* Action item
Output each record below exactly. No images go in the copy.

* Provided data

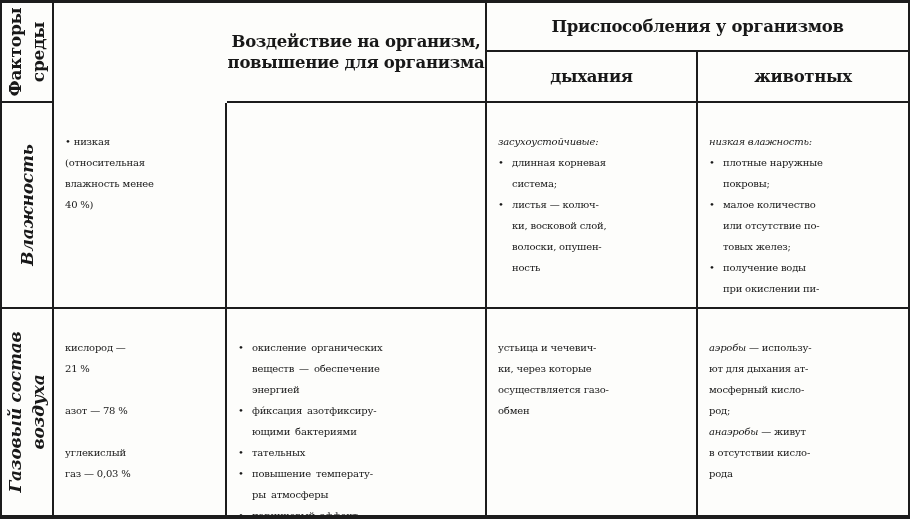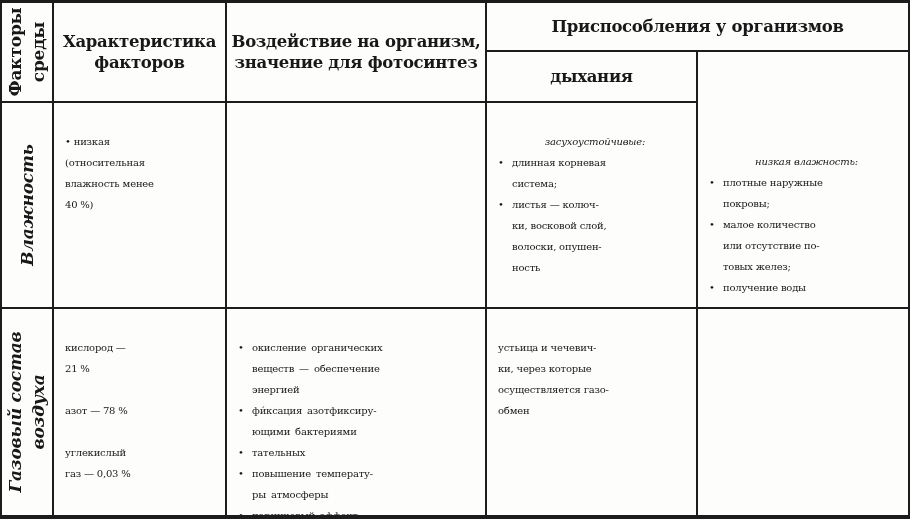"Характеристика" div.cell { html: <div> <span>Характеристика факторов</span> </div> -> none }
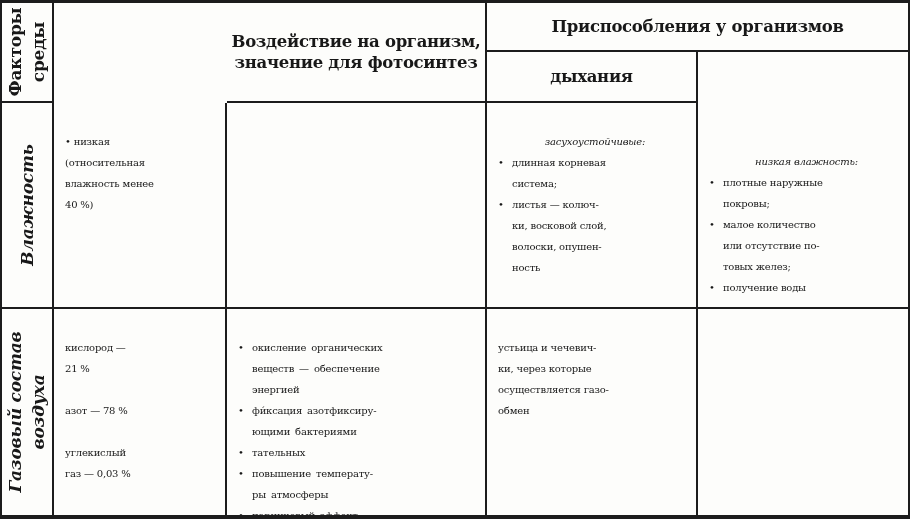"Воздействие на организм," span { text: значение для фотосинтез -> повышение для организма }
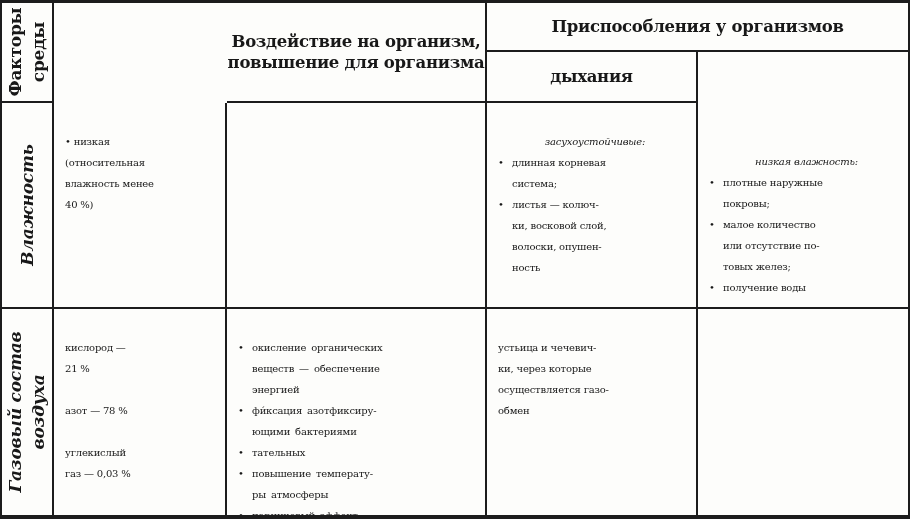"животных" div.cell { html: none -> <div> <span>животных</span> </div> }
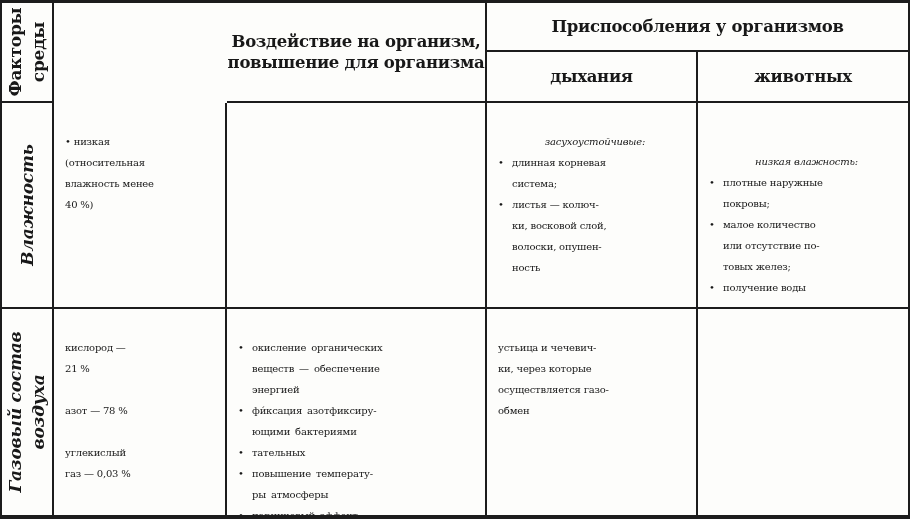"засухоустойчивые:" .intro { text-align: center -> none }
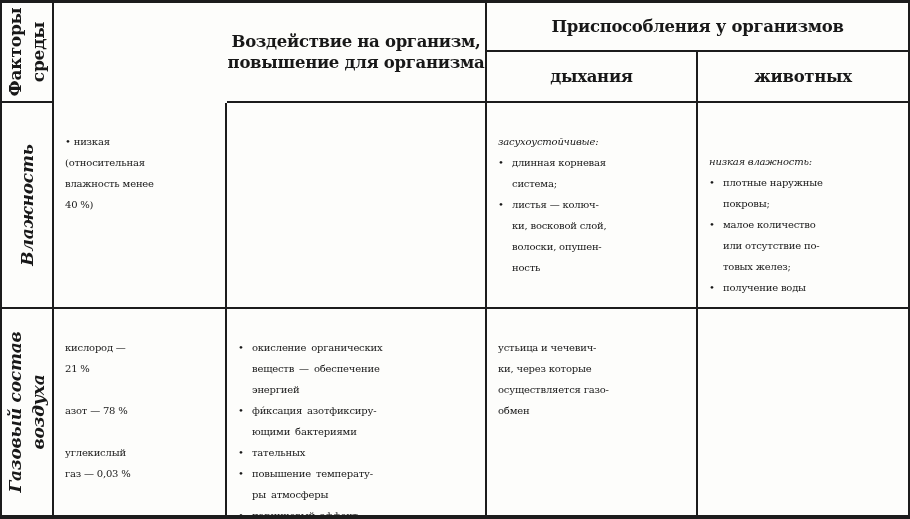"низкая влажность:" .col5 { margin-top: 20px -> none }
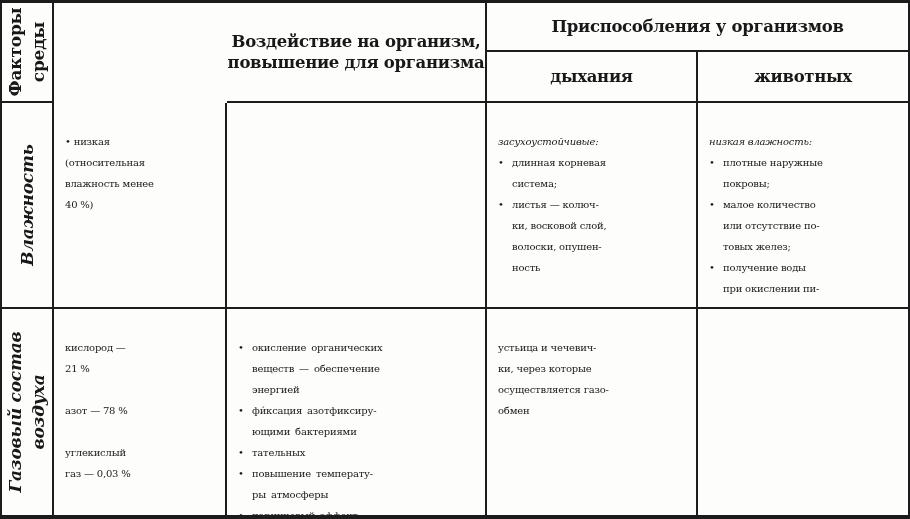"аэробы — использу-" div.cell { html: none -> <div> <div><span>аэробы</span><span> — использу- ют для дыхания ат- мосферный кисло- род;</span></div> <div><span>анаэробы</span><span> — живут в отсутствии кисло- рода</span></div> </div> }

* Exercise output
"Характеристика" div.cell { html: <div> <span>Характеристика факторов</span> </div> -> none }
"Воздействие на организм," span { text: значение для фотосинтез -> повышение для организма }
"животных" div.cell { html: none -> <div> <span>животных</span> </div> }
"засухоустойчивые:" .intro { text-align: center -> none }
"низкая влажность:" .col5 { margin-top: 20px -> none }
"аэробы — использу-" div.cell { html: none -> <div> <div><span>аэробы</span><span> — использу- ют для дыхания ат- мосферный кисло- род;</span></div> <div><span>анаэробы</span><span> — живут в отсутствии кисло- рода</span></div> </div> }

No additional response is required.